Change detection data
═══

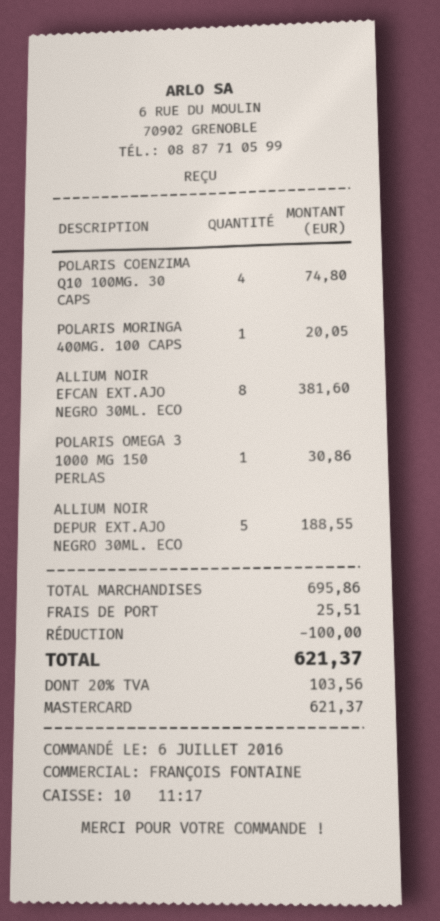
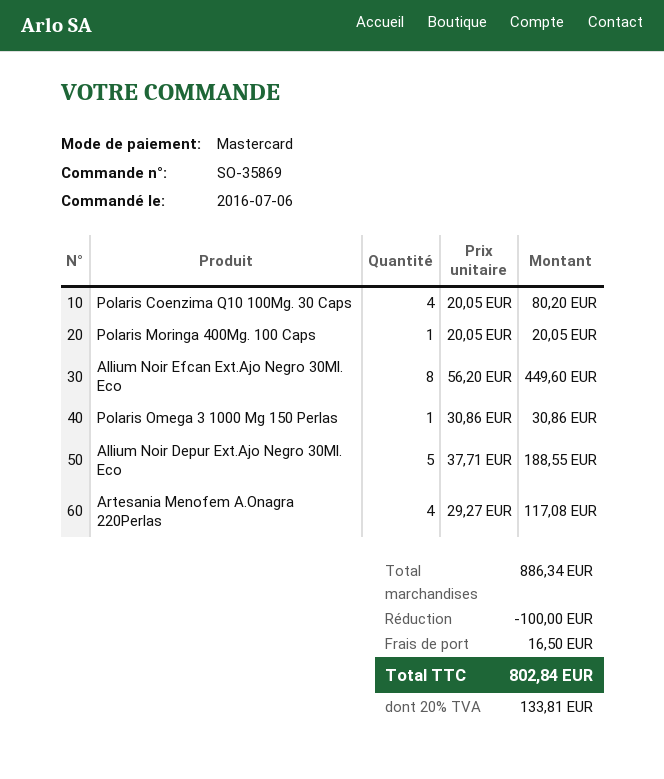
POLARIS COENZIMA Q10 100MG. 30 CAPS: 4 for 74.80 -> 4 for 80.20
ALLIUM NOIR EFCAN EXT.AJO NEGRO 30ML. ECO: 8 for 381.60 -> 8 for 449.60
Artesania Menofem A.Onagra 220Perlas: none -> 4 for 117.08
subtotal: 695.86 -> 886.34
shipping: 25.51 -> 16.50
tax: 20% = 103.56 -> 20% = 133.81
total: 621.37 -> 802.84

═══

■ Problem to solve: Without any pictures, output the entries above exactly as they appear.

■ Response to the task:
POLARIS COENZIMA Q10 100MG. 30 CAPS: 4 for 74.80 -> 4 for 80.20
ALLIUM NOIR EFCAN EXT.AJO NEGRO 30ML. ECO: 8 for 381.60 -> 8 for 449.60
Artesania Menofem A.Onagra 220Perlas: none -> 4 for 117.08
subtotal: 695.86 -> 886.34
shipping: 25.51 -> 16.50
tax: 20% = 103.56 -> 20% = 133.81
total: 621.37 -> 802.84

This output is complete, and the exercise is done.